Problem details:
Write out only the lines from the start of the entries up to and including the line with "[779,220,802,233] the ->"; please skip the pictures.

··· Material supplied ···

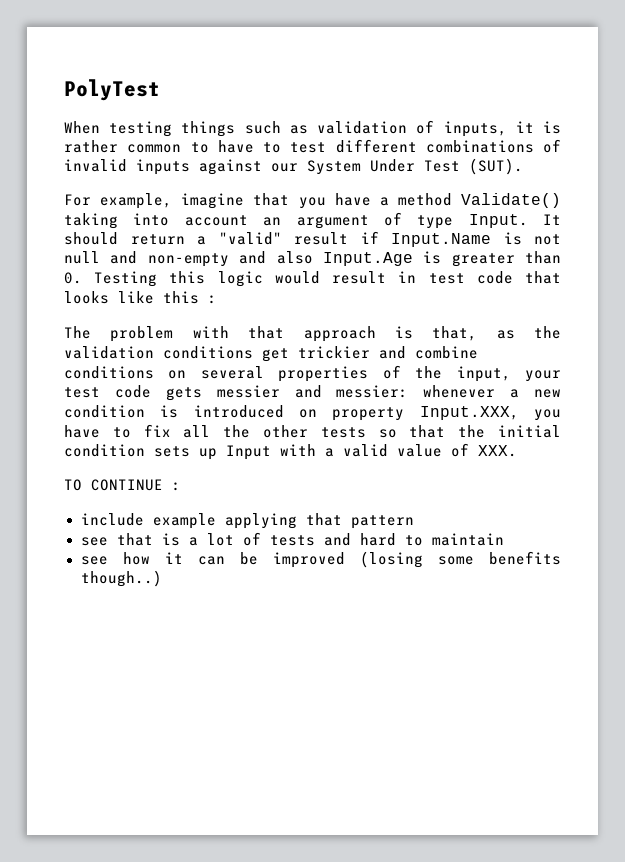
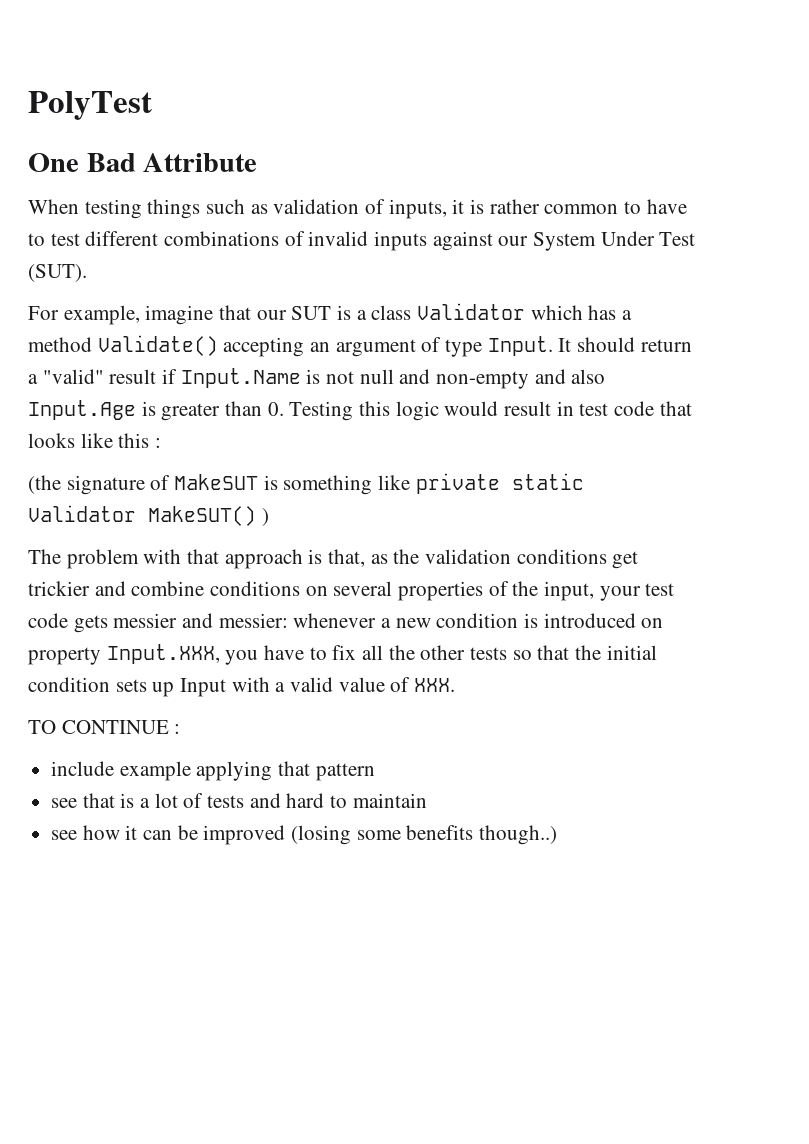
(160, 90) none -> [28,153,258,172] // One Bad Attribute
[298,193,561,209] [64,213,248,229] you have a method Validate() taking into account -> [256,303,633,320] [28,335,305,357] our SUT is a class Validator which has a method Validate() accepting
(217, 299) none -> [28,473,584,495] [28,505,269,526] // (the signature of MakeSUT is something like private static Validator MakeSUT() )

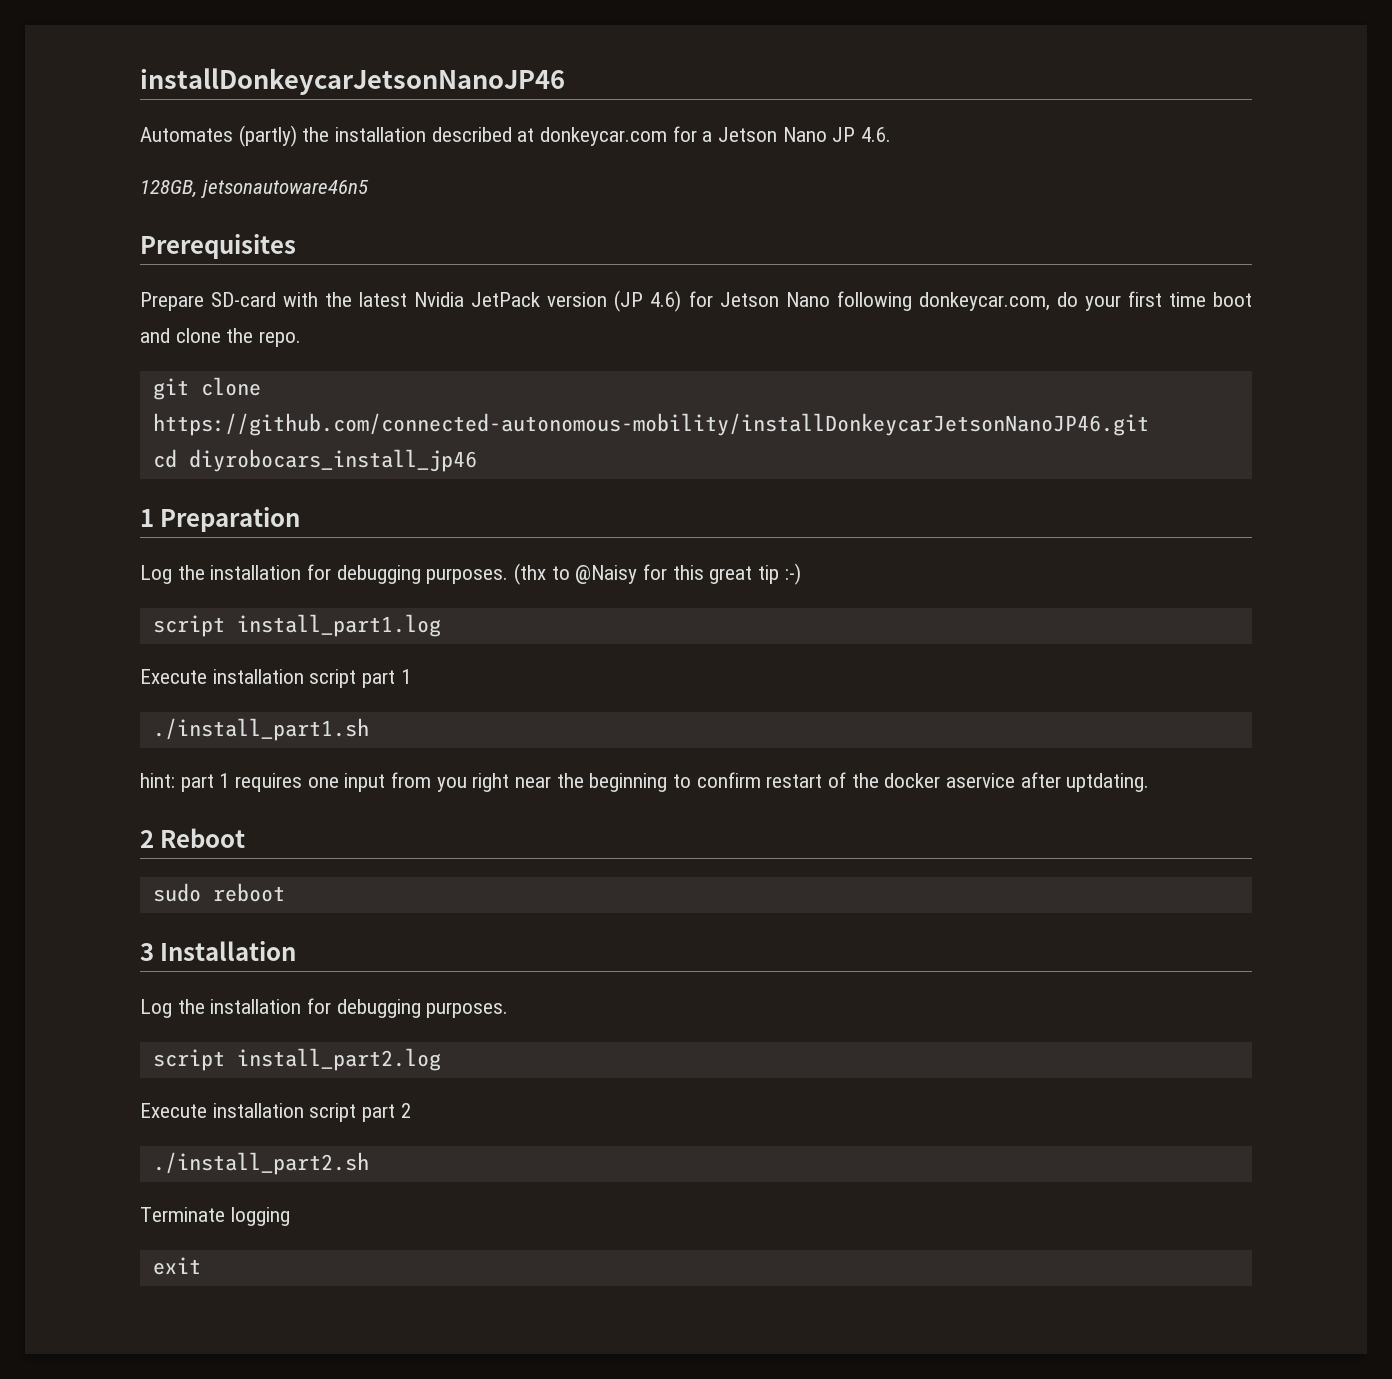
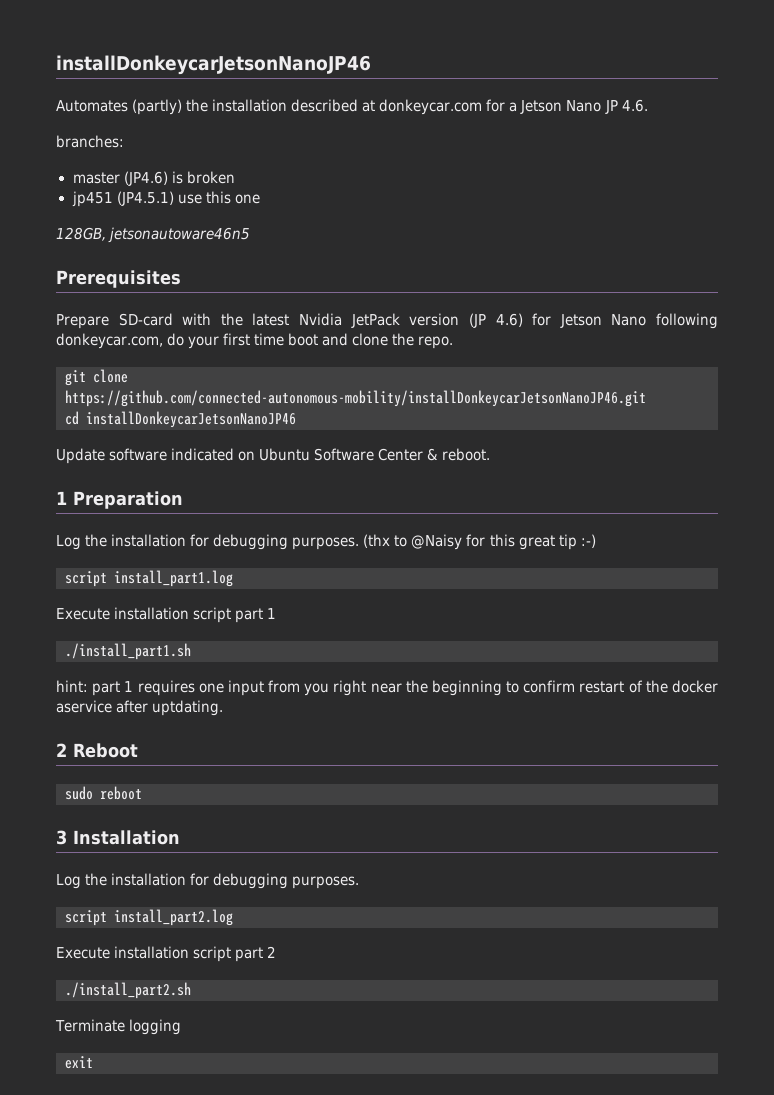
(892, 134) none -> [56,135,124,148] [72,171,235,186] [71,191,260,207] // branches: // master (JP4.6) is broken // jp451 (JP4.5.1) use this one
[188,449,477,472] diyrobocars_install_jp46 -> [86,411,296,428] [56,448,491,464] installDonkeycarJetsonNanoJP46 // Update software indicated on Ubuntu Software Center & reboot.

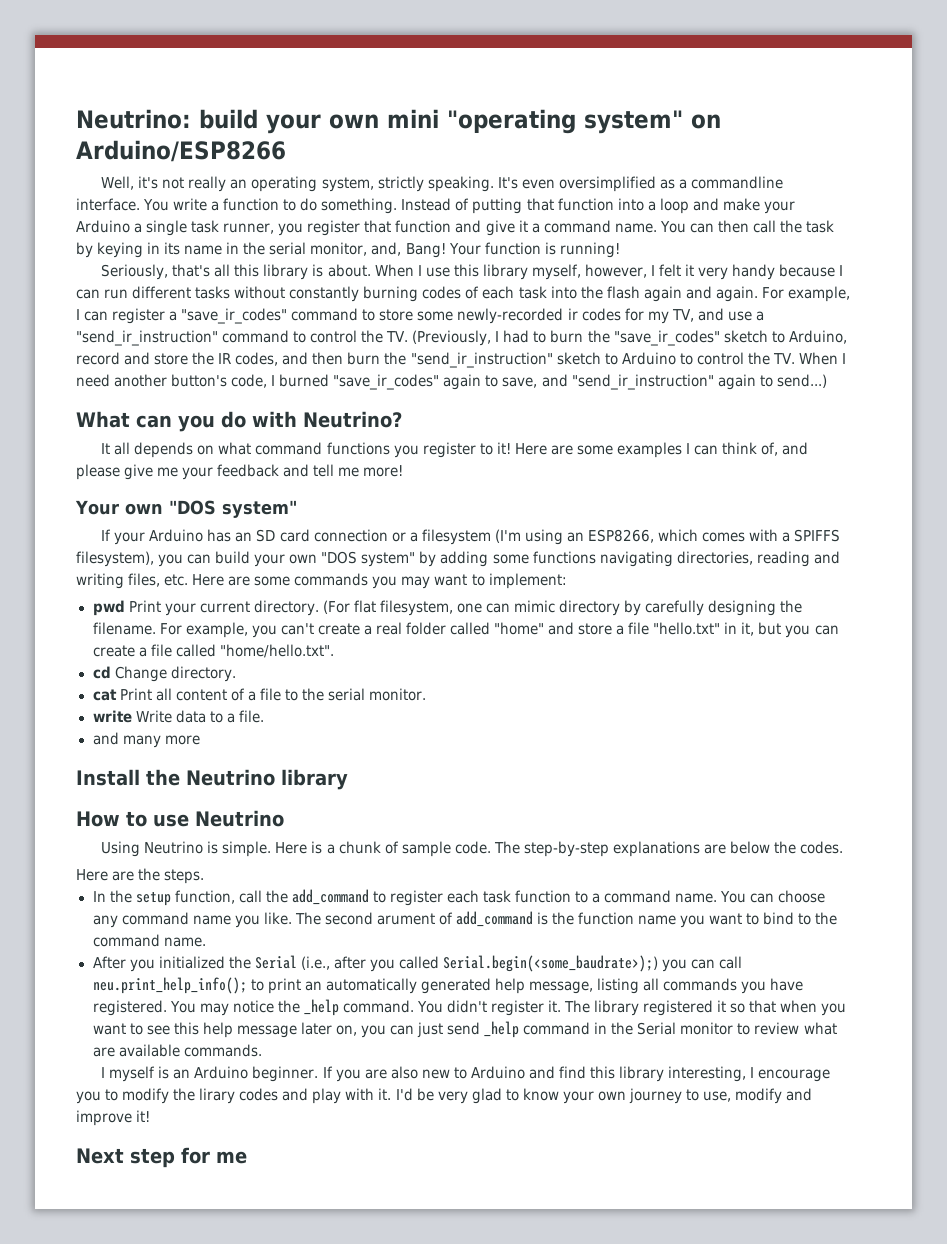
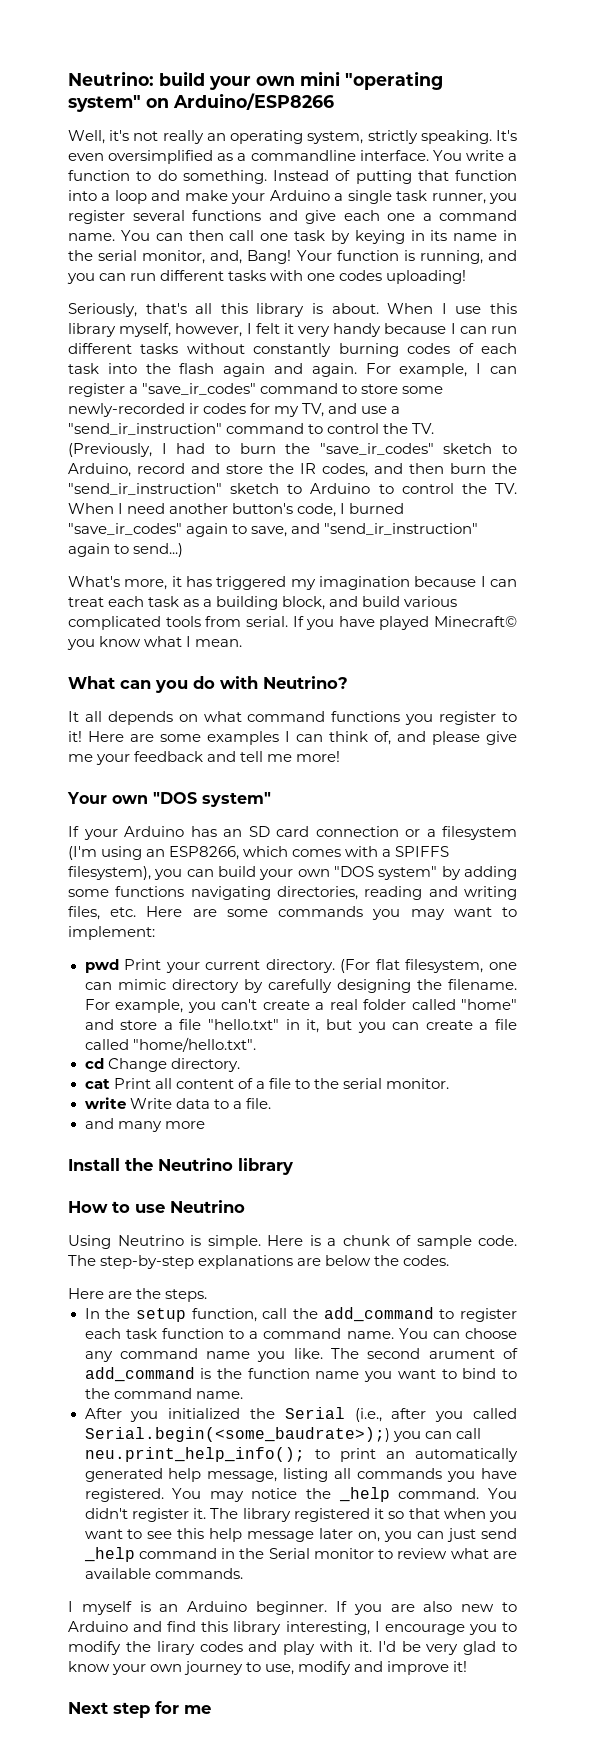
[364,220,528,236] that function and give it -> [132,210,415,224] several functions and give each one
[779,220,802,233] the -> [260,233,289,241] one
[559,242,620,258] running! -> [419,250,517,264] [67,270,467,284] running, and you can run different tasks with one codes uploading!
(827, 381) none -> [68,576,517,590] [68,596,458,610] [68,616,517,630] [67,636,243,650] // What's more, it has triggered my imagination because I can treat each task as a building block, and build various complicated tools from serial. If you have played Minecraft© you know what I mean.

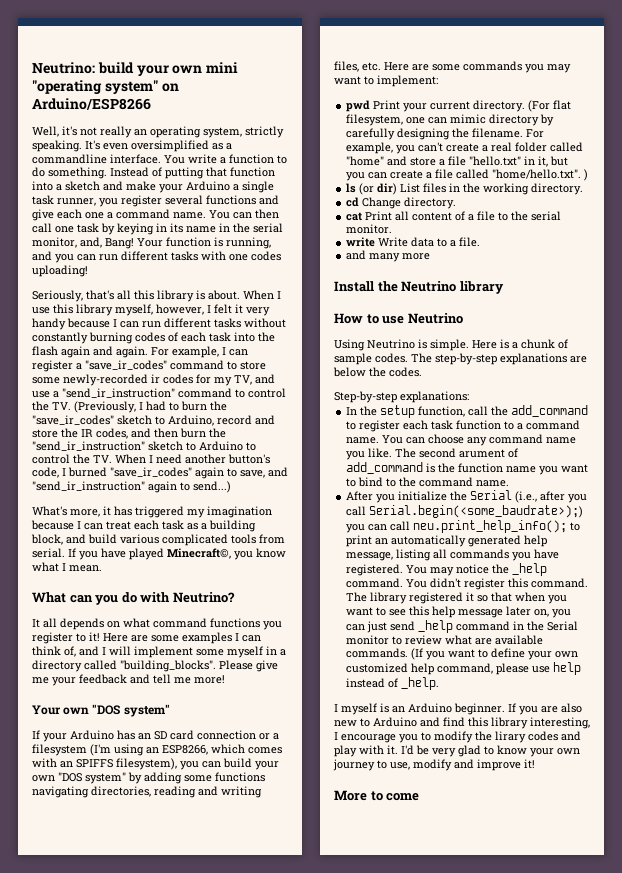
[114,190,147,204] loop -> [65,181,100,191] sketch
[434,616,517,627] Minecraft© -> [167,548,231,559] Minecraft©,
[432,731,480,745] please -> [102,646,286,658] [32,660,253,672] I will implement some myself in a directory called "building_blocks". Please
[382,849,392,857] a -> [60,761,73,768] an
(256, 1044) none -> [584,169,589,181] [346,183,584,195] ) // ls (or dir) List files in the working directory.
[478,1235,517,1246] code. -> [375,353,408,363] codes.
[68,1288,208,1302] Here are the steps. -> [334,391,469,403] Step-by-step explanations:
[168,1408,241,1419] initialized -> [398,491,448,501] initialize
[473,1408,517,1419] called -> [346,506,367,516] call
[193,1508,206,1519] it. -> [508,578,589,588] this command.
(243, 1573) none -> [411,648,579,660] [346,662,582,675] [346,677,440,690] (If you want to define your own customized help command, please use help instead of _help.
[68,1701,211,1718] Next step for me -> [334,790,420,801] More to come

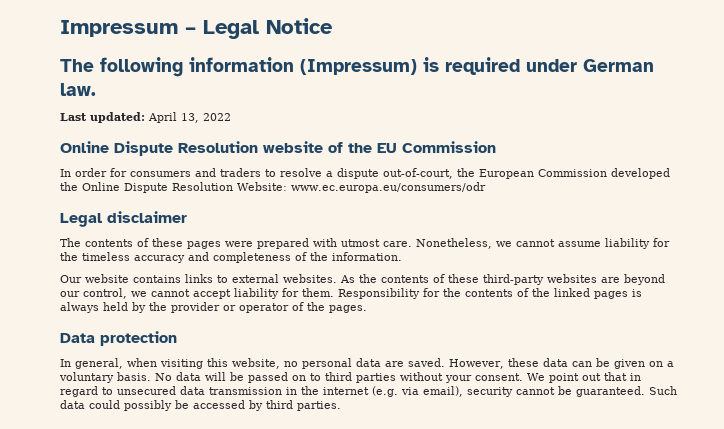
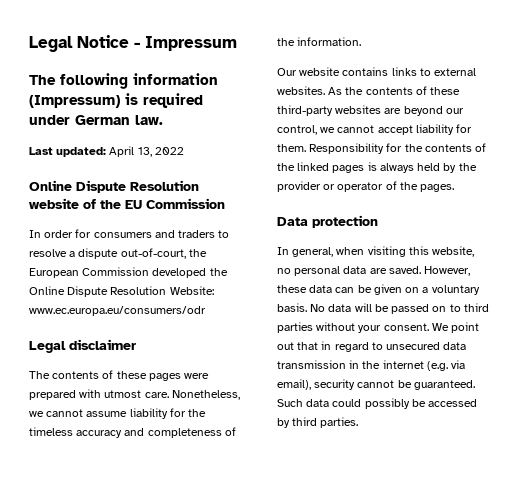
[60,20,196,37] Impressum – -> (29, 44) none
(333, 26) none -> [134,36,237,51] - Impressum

···

Expected answer:
(160, 90) none -> [28,153,258,172] // One Bad Attribute
[298,193,561,209] [64,213,248,229] you have a method Validate() taking into account -> [256,303,633,320] [28,335,305,357] our SUT is a class Validator which has a method Validate() accepting
(217, 299) none -> [28,473,584,495] [28,505,269,526] // (the signature of MakeSUT is something like private static Validator MakeSUT() )

(892, 134) none -> [56,135,124,148] [72,171,235,186] [71,191,260,207] // branches: // master (JP4.6) is broken // jp451 (JP4.5.1) use this one
[188,449,477,472] diyrobocars_install_jp46 -> [86,411,296,428] [56,448,491,464] installDonkeycarJetsonNanoJP46 // Update software indicated on Ubuntu Software Center & reboot.

[364,220,528,236] that function and give it -> [132,210,415,224] several functions and give each one
[779,220,802,233] the -> [260,233,289,241] one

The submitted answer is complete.